Work item:
Beginning with the line that holds "font-size: 16px ->", copy every remaining line of the listing below exactly, and leave the pictures out.

Records for this exercise:
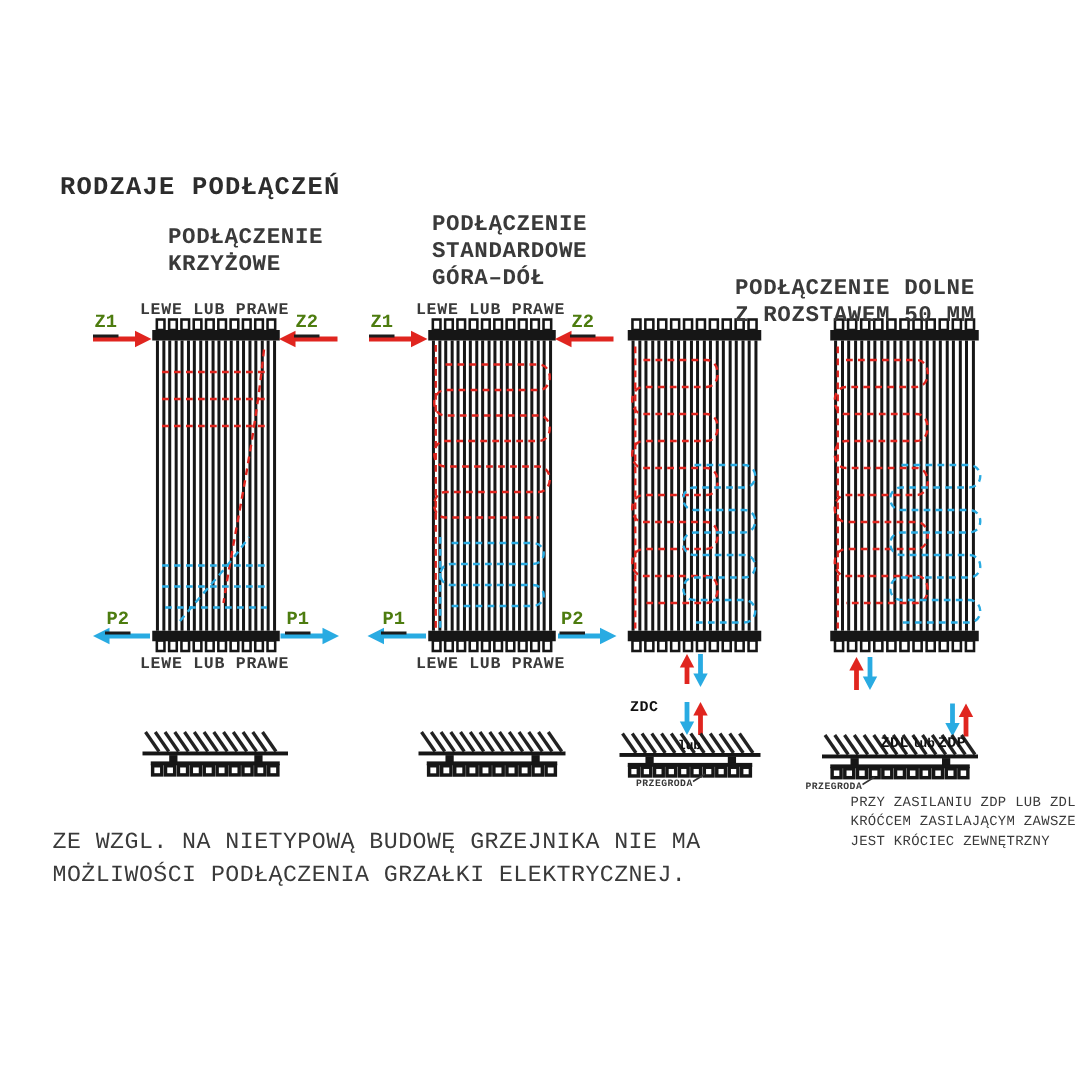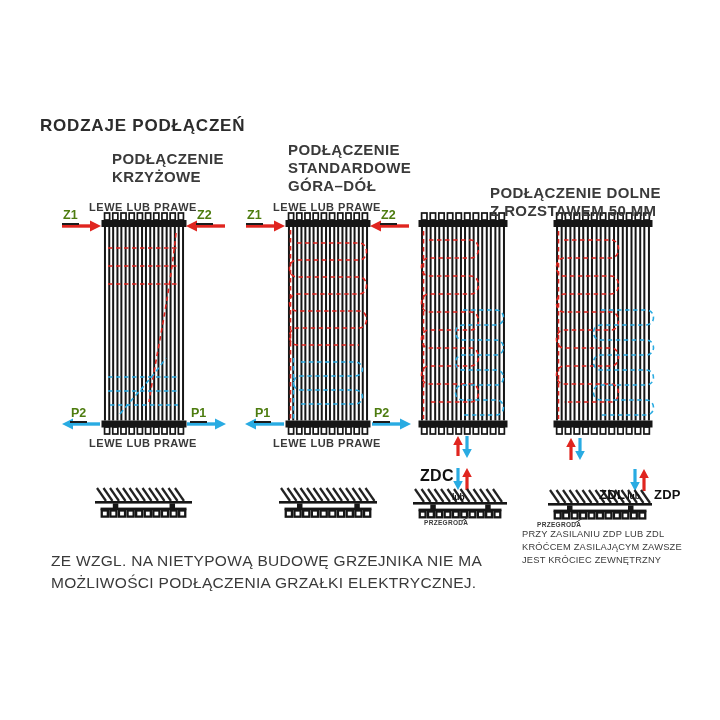"RODZAJE PODŁĄCZEŃ" .stage { font-family: Liberation Sans, sans-serif -> Liberation Mono, monospace }
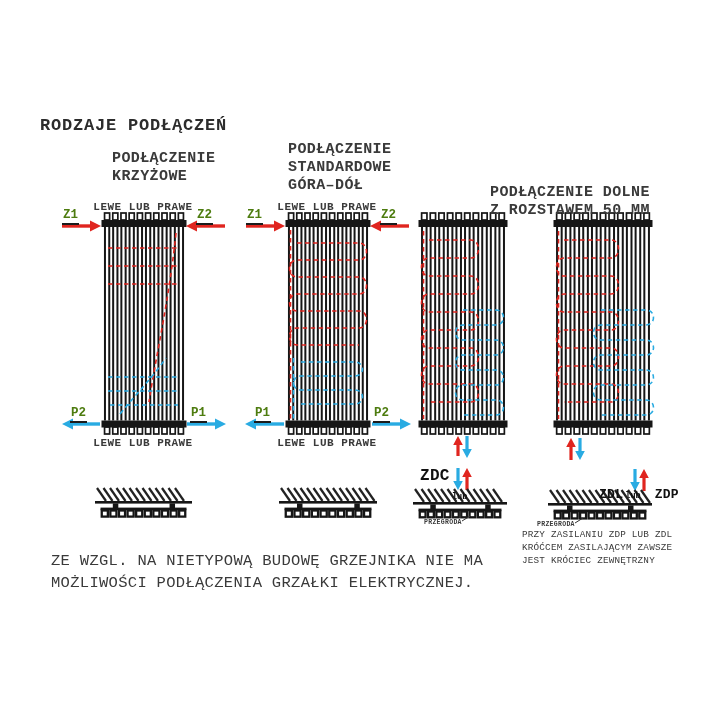"ZDC" .conn-big { font-size: 16px -> 10px }
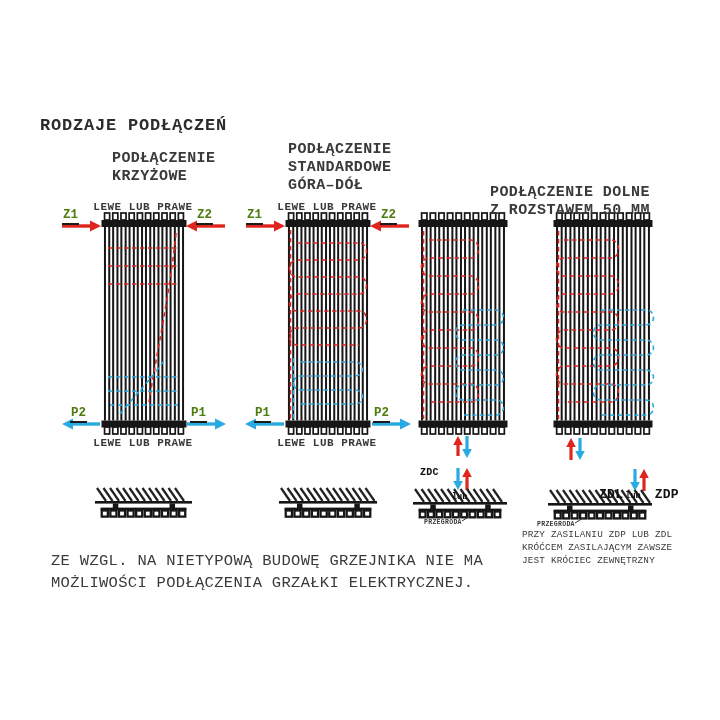"ZDL" .conn-group .conn-big { font-size: 13px -> 10px; margin-left: 12px -> none }
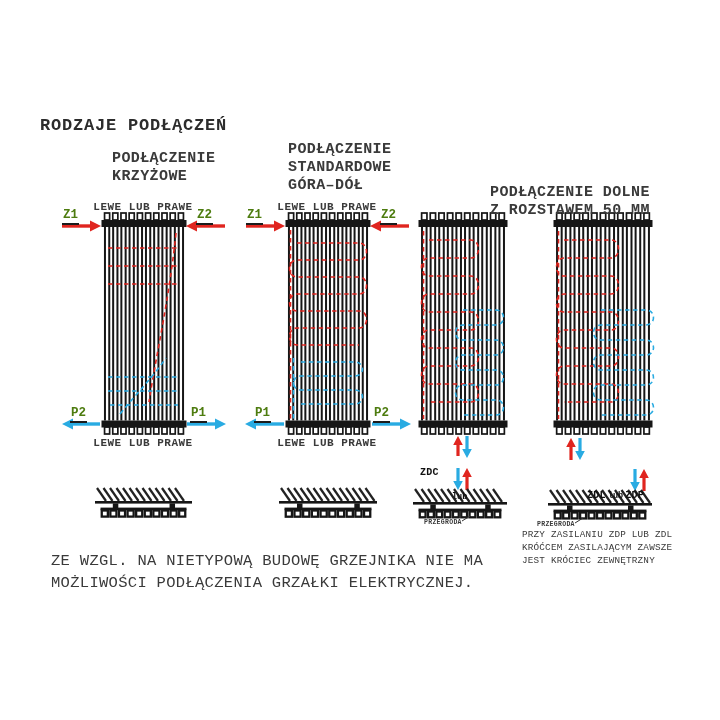"PRZY ZASILANIU ZDP LUB ZDL" div.abs { left: 522px -> 567px }
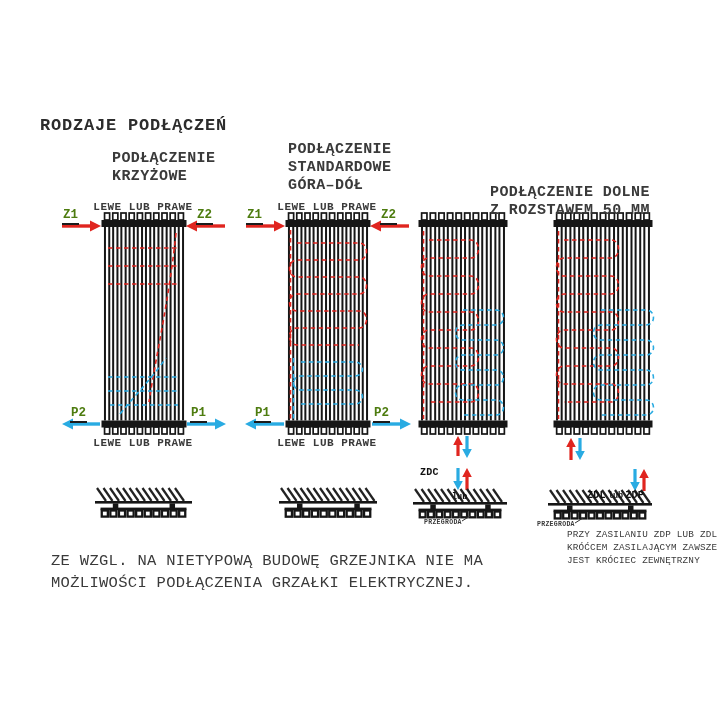"ZE WZGL. NA NIETYPOWĄ BUDOWĘ" .footer { margin-left: 16px -> none }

Solution for this task:
"ZDC" .conn-big { font-size: 16px -> 10px }
"ZDL" .conn-group .conn-big { font-size: 13px -> 10px; margin-left: 12px -> none }
"PRZY ZASILANIU ZDP LUB ZDL" div.abs { left: 522px -> 567px }
"ZE WZGL. NA NIETYPOWĄ BUDOWĘ" .footer { margin-left: 16px -> none }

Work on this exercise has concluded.